**REQUIRED ACTION**
When the line containing "absolute; left: 14px;" is found in the data below, copy it and each line after it through the line containing "600; color: #14532d;", exactly and with no others.

**TASK MATERIAL**

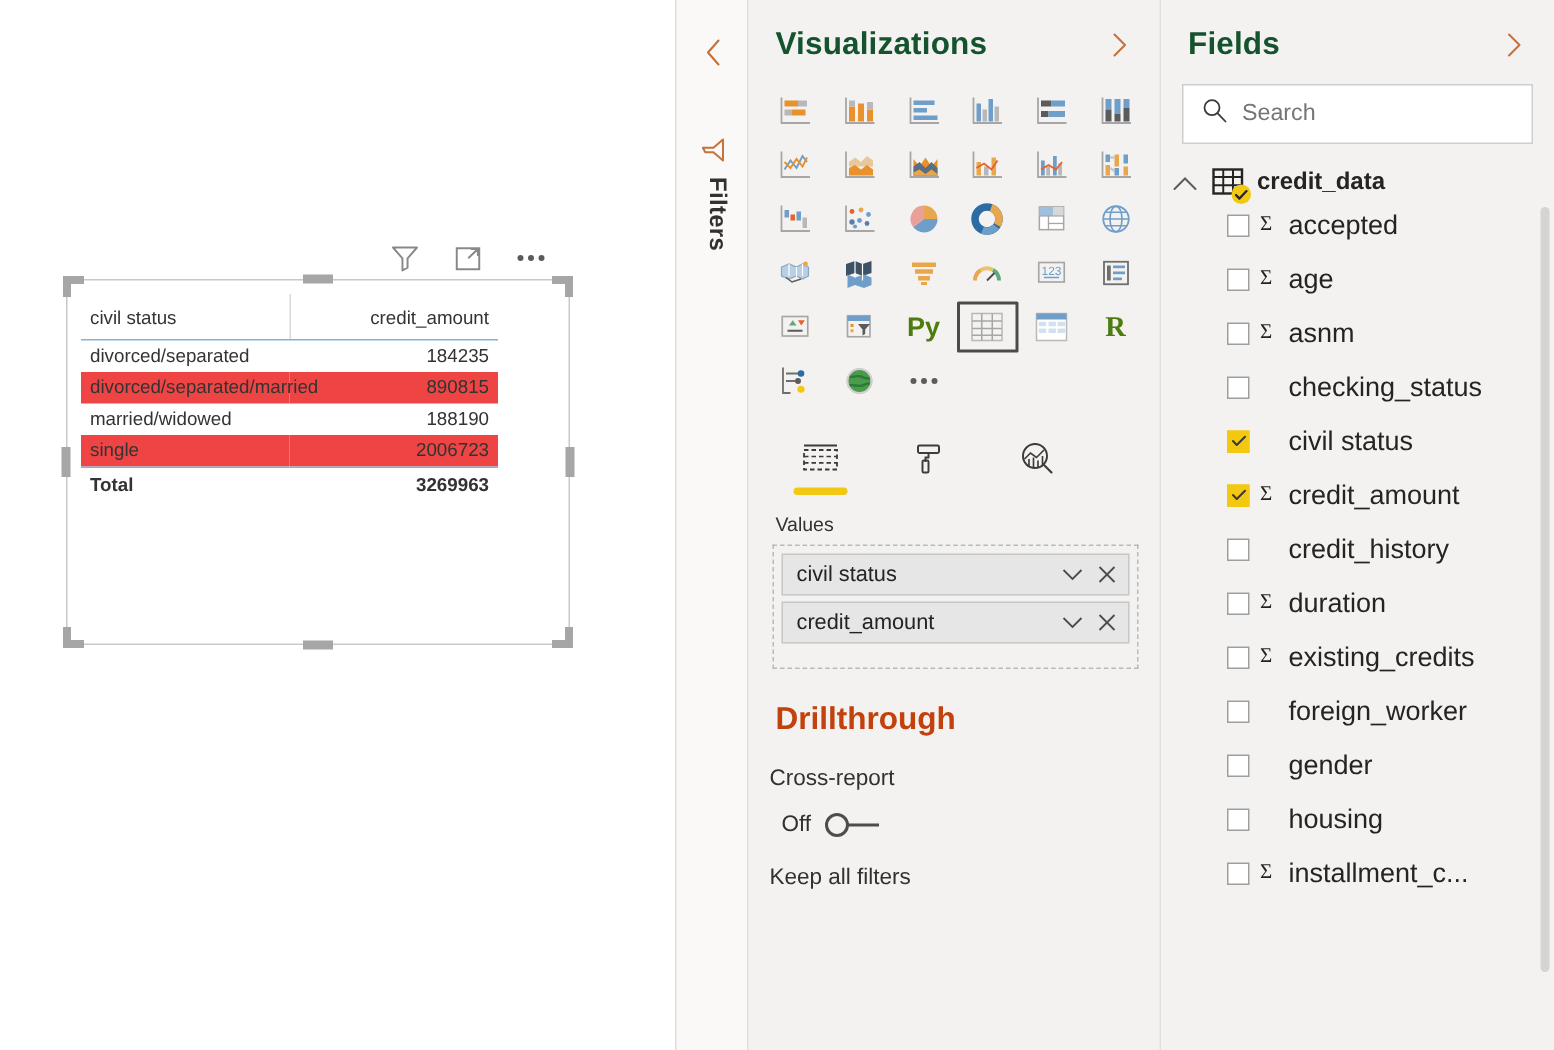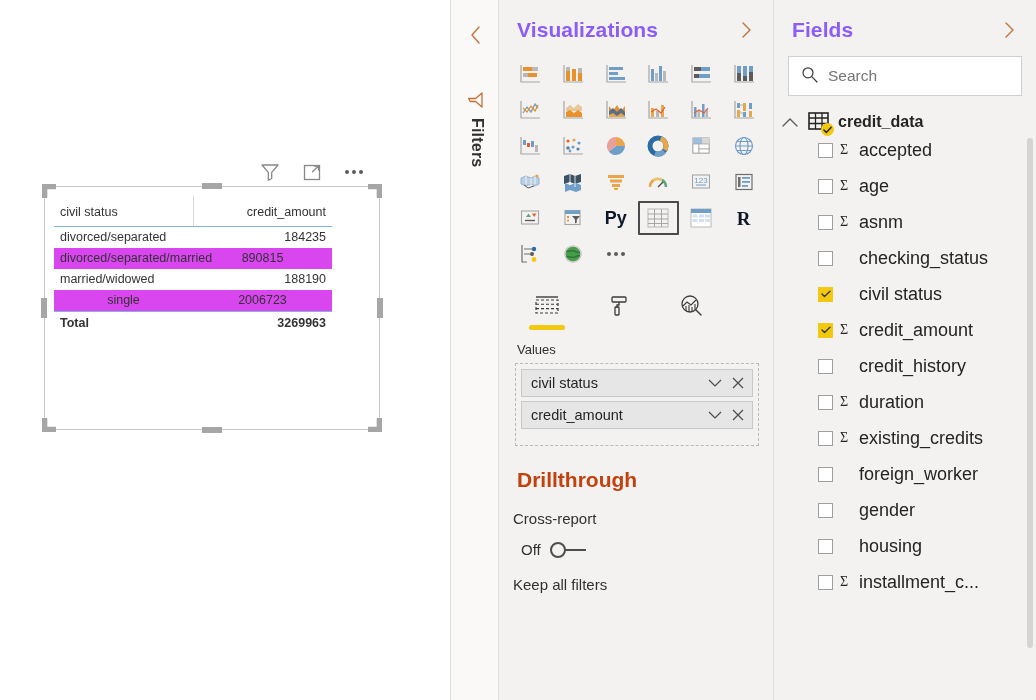--- a/index.html
+++ b/index.html
@@ -36,47 +36,47 @@
   .tbl { position: absolute; left: 10px; top: 10px; width: 278px; font-size: 12.5px; color: #333333; }
   .tbl table { border-collapse: collapse; width: 100%; table-layout: fixed; }
   .tbl th {
     font-weight: 400; font-size: 12.5px; color: #333333;
     padding: 5px 6px 7px 6px; text-align: left; vertical-align: bottom;
     border-bottom: 1px solid #7fb3d9; height: 30px;
   }
   .tbl th.num { text-align: right; border-left: 1px solid #d9d9d9; }
   .tbl td { padding: 3px 6px; height: 21px; font-size: 12.5px; line-height: 15px; color: #333333; }
   .tbl td.num { text-align: right; }
-  .tbl tr.alt td { background: #d946ef; text-align: center; }
+  .tbl tr.alt td { background: #ef4444; }
   .tbl tr.total td { font-weight: bold; border-top: 1px solid #7fb3d9; padding-top: 4px; }
 
   
   .rail { position: relative; flex: 0 0 48px; width: 48px; height: 700px; background: #faf9f8; border-left: 1px solid #e1dfdd; }
   .rail-collapse { position: absolute; left: 14px; top: 22px; width: 22px; height: 26px; display: flex; align-items: center; justify-content: center; cursor: pointer; }
   .rail-filter-icon { position: absolute; left: 13px; top: 88px; width: 24px; height: 24px; }
   .rail-label {
     position: absolute; left: 0; top: 118px; width: 48px;
     font-size: 16px; color: #323130; letter-spacing: .2px;
     writing-mode: vertical-rl; text-orientation: mixed;
     display: flex; justify-content: flex-start; align-items: center;
     font-weight: 600;
   }
   .rail-label span { display: block; padding-left: 4px; }
 
   
   .viz { position: relative; flex: 0 0 275px; width: 275px; height: 700px; background: #f3f2f1; border-left: 1px solid #e1dfdd; }
   .pane-head { display: flex; align-items: center; justify-content: space-between; padding: 18px 16px 10px 18px; }
-  .pane-title { font-size: 21px; font-weight: 600; color: #8b5cf6; letter-spacing: .1px; }
+  .pane-title { font-size: 21px; font-weight: 600; color: #14532d; letter-spacing: .1px; }
   .chev { width: 22px; height: 22px; cursor: pointer; display: flex; align-items: center; justify-content: center; }
 
   .icon-grid { display: grid; grid-template-columns: repeat(6, 1fr); gap: 0px 0px; padding: 4px 8px 2px 10px; }
   .vcell { height: 36px; display: flex; align-items: center; justify-content: center; cursor: pointer; border-radius: 2px; }
   .vcell.sel { outline: 2px solid #4b4b4b; outline-offset: -3px; }
   .vcell svg, .vcell .glyph { display: block; }
-  .glyph { font-size: 19px; font-weight: 700; color: #0f172a; line-height: 1; font-family: "Liberation Serif", serif; }
+  .glyph { font-size: 19px; font-weight: 700; color: #4d7c0f; line-height: 1; font-family: "Liberation Serif", serif; }
   .glyph.py { font-family: "Liberation Sans", sans-serif; font-size: 18px; }
   .dots3 { display: flex; gap: 3px; }
   .dots3 i { width: 4px; height: 4px; border-radius: 50%; background: #5b5b5b; display: block; }
 
   .fields-tabs { display: flex; gap: 32px; padding: 14px 0 0 28px; align-items: flex-end; }
   .ftab { position: relative; width: 40px; height: 36px; display: flex; align-items: center; justify-content: center; cursor: pointer; }
   .ftab .ul { position: absolute; bottom: -6px; left: 2px; width: 36px; height: 5px; border-radius: 3px; background: #f2c811; }
 
   .well-label { padding: 18px 0 6px 18px; font-size: 13px; color: #323130; }
   .well { margin: 0 14px 0 16px; border: 1px dashed #b9b9b9; background: #f3f2f1; padding: 5px 5px 12px 5px; }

**RESPONSE TO THE EXERCISE**
   .rail-collapse { position: absolute; left: 14px; top: 22px; width: 22px; height: 26px; display: flex; align-items: center; justify-content: center; cursor: pointer; }
   .rail-filter-icon { position: absolute; left: 13px; top: 88px; width: 24px; height: 24px; }
   .rail-label {
     position: absolute; left: 0; top: 118px; width: 48px;
     font-size: 16px; color: #323130; letter-spacing: .2px;
     writing-mode: vertical-rl; text-orientation: mixed;
     display: flex; justify-content: flex-start; align-items: center;
     font-weight: 600;
   }
   .rail-label span { display: block; padding-left: 4px; }
 
   
   .viz { position: relative; flex: 0 0 275px; width: 275px; height: 700px; background: #f3f2f1; border-left: 1px solid #e1dfdd; }
   .pane-head { display: flex; align-items: center; justify-content: space-between; padding: 18px 16px 10px 18px; }
-  .pane-title { font-size: 21px; font-weight: 600; color: #8b5cf6; letter-spacing: .1px; }
+  .pane-title { font-size: 21px; font-weight: 600; color: #14532d; letter-spacing: .1px; }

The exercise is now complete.